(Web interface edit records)
::::::::

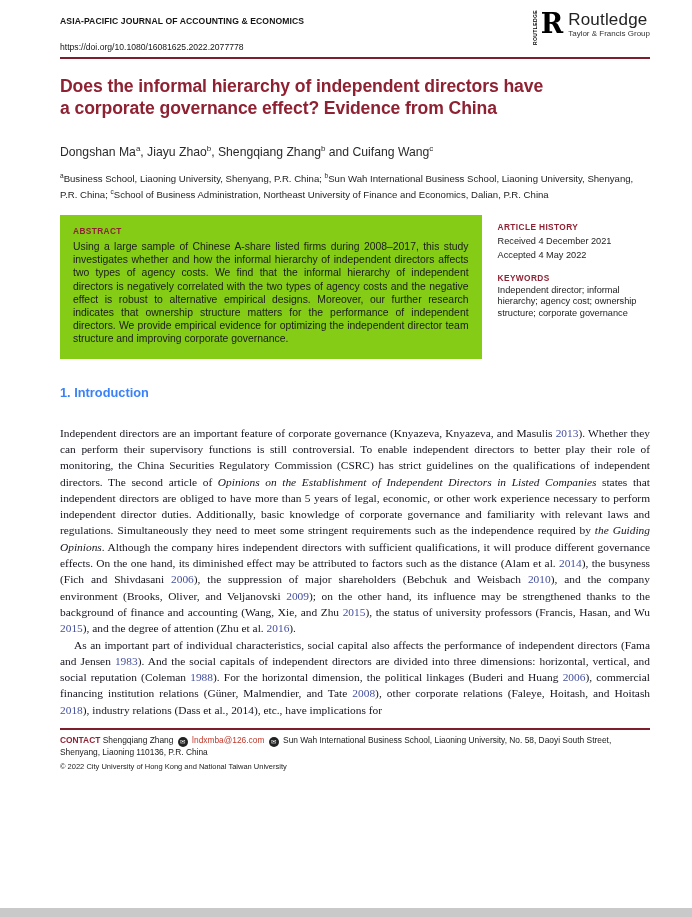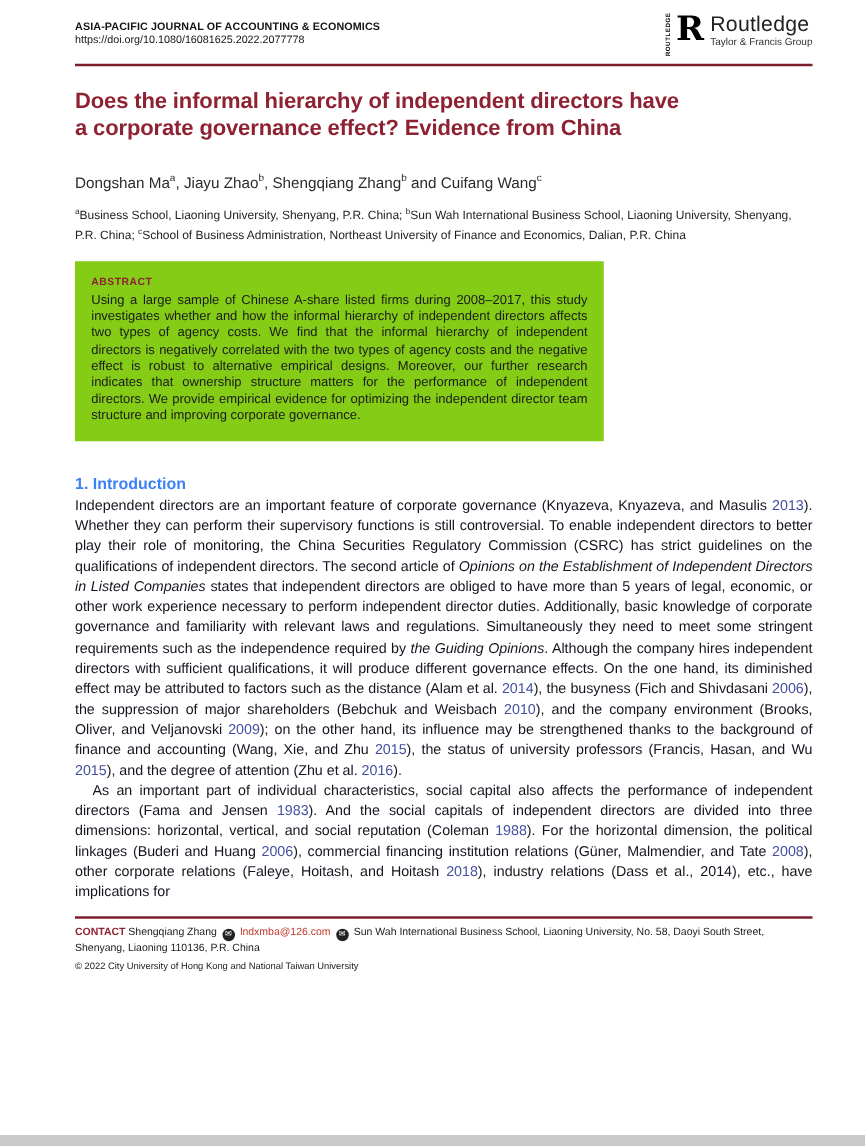--- a/index.html
+++ b/index.html
@@ -8,21 +8,21 @@
     position:relative; width:692px; height:917px; margin:0 auto;
     background:#ffffff; overflow:hidden;
     font-family:"Liberation Sans", sans-serif; color:#1c1c1c;
   }
   .content { padding:10px 42px 0 60px; }
 
   
   .hdr { display:flex; justify-content:space-between; align-items:flex-start; }
   .hdr-left { padding-top:6px; }
   .journal { font-size:8.6px; font-weight:bold; letter-spacing:.1px; color:#141414; }
-  .doi { font-size:8.6px; color:#141414; margin-top:0; }
+  .doi { font-size:8.6px; color:#141414; margin-top:16px; }
   .logo { display:flex; align-items:flex-start; gap:3px; }
   .logo-vert {
     writing-mode:vertical-rl; transform:rotate(180deg);
     font-size:5px; font-weight:bold; letter-spacing:.4px; color:#000;
     line-height:6px; padding-top:1px;
   }
   .logo-r { font-family:"DejaVu Serif", serif; font-weight:bold; font-size:27px; line-height:28px; color:#000; }
   .logo-names { margin-left:2px; }
   .logo-name { font-size:17px; color:#222; letter-spacing:.2px; line-height:19px; }
   .logo-group { font-size:8px; color:#333; margin-top:0; }
@@ -62,21 +62,21 @@
   .abs-box { width:423px; background:#84cc16; padding:11px 13px 13px 13px; }
   .abs-label, .side-label { font-size:8.3px; font-weight:bold; color:#8e2132; letter-spacing:.4px; }
   .abs-text { margin-top:4px; font-size:10.4px; line-height:13.2px; text-align:justify; color:#1b1b1b; }
   .sidebar { width:153px; margin-left:16px; padding-top:1px; }
   .side-val { margin-top:2px; font-size:9.2px; line-height:11.8px; color:#1b1b1b; }
   .side-label.second { display:block; margin-top:11px; }
 
   
   .sec-heading { margin-top:26px; font-size:12.8px; font-weight:bold; color:#3b82f6; }
   .body-text {
-    margin-top:3px; font-family:Liberation Sans, sans-serif;
+    margin-top:25px; font-family:Liberation Serif, serif;
     font-size:11.4px; line-height:16.3px; text-align:justify; color:#14141f;
   }
   .body-text p.indent { text-indent:14px; }
   .cite { color:#44509e; }
   .it { font-style:italic; }
 
   
   .foot-rule { height:2px; background:#7d1e2c; margin-top:10px; }
   .contact { margin-top:5px; font-size:8.4px; line-height:11.4px; color:#1a1a1a; max-width:586px; }
   .contact-label { font-weight:bold; color:#8e2132; }
@@ -119,20 +119,27 @@
       <div>a corporate governance effect? Evidence from China</div>
     </div>
     <div class="authors">Dongshan Ma<sup>a</sup>, Jiayu Zhao<sup>b</sup>, Shengqiang Zhang<sup>b</sup> and Cuifang Wang<sup>c</sup></div>
     <div class="affil"><sup>a</sup>Business School, Liaoning University, Shenyang, P.R. China; <sup>b</sup>Sun Wah International Business School, Liaoning University, Shenyang, P.R. China; <sup>c</sup>School of Business Administration, Northeast University of Finance and Economics, Dalian, P.R. China</div>
 
     <div class="abs-row">
       <div class="abs-box">
         <div class="abs-label">ABSTRACT</div>
         <div class="abs-text">Using a large sample of Chinese A-share listed firms during 2008–2017, this study investigates whether and how the informal hierarchy of independent directors affects two types of agency costs. We find that the informal hierarchy of independent directors is negatively correlated with the two types of agency costs and the negative effect is robust to alternative empirical designs. Moreover, our further research indicates that ownership structure matters for the performance of independent directors. We provide empirical evidence for optimizing the independent director team structure and improving corporate governance.</div>
       </div>
+      <div class="sidebar">
+        <span class="side-label">ARTICLE HISTORY</span>
+        <div class="side-val">Received 4 December 2021</div>
+        <div class="side-val">Accepted 4 May 2022</div>
+        <span class="side-label second">KEYWORDS</span>
+        <div class="side-val">Independent director; informal hierarchy; agency cost; ownership structure; corporate governance</div>
+      </div>
     </div>
 
     <div class="sec-heading">1. Introduction</div>
     <div class="body-text">
       <p>Independent directors are an important feature of corporate governance (Knyazeva, Knyazeva, and Masulis <span class="cite">2013</span>). Whether they can perform their supervisory functions is still controversial. To enable independent directors to better play their role of monitoring, the China Securities Regulatory Commission (CSRC) has strict guidelines on the qualifications of independent directors. The second article of <span class="it">Opinions on the Establishment of Independent Directors in Listed Companies</span> states that independent directors are obliged to have more than 5 years of legal, economic, or other work experience necessary to perform independent director duties. Additionally, basic knowledge of corporate governance and familiarity with relevant laws and regulations. Simultaneously they need to meet some stringent requirements such as the independence required by <span class="it">the Guiding Opinions</span>. Although the company hires independent directors with sufficient qualifications, it will produce different governance effects. On the one hand, its diminished effect may be attributed to factors such as the distance (Alam et al. <span class="cite">2014</span>), the busyness (Fich and Shivdasani <span class="cite">2006</span>), the suppression of major shareholders (Bebchuk and Weisbach <span class="cite">2010</span>), and the company environment (Brooks, Oliver, and Veljanovski <span class="cite">2009</span>); on the other hand, its influence may be strengthened thanks to the background of finance and accounting (Wang, Xie, and Zhu <span class="cite">2015</span>), the status of university professors (Francis, Hasan, and Wu <span class="cite">2015</span>), and the degree of attention (Zhu et al. <span class="cite">2016</span>).</p>
       <p class="indent">As an important part of individual characteristics, social capital also affects the performance of independent directors (Fama and Jensen <span class="cite">1983</span>). And the social capitals of independent directors are divided into three dimensions: horizontal, vertical, and social reputation (Coleman <span class="cite">1988</span>). For the horizontal dimension, the political linkages (Buderi and Huang <span class="cite">2006</span>), commercial financing institution relations (Güner, Malmendier, and Tate <span class="cite">2008</span>), other corporate relations (Faleye, Hoitash, and Hoitash <span class="cite">2018</span>), industry relations (Dass et al., 2014), etc., have implications for</p>
     </div>
 
     <div class="foot-rule"></div>
     <div class="contact">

::::::::

What the exercise asks:
Your answer should consist solely of the lines above from the line with "serif; font-weight:bold; font-size:27px;" to the line with "width:423px; background:#84cc16; padding:11px", both included, reproduced exactly.

Reply:
   .logo-r { font-family:"DejaVu Serif", serif; font-weight:bold; font-size:27px; line-height:28px; color:#000; }
   .logo-names { margin-left:2px; }
   .logo-name { font-size:17px; color:#222; letter-spacing:.2px; line-height:19px; }
   .logo-group { font-size:8px; color:#333; margin-top:0; }
@@ -62,21 +62,21 @@
   .abs-box { width:423px; background:#84cc16; padding:11px 13px 13px 13px; }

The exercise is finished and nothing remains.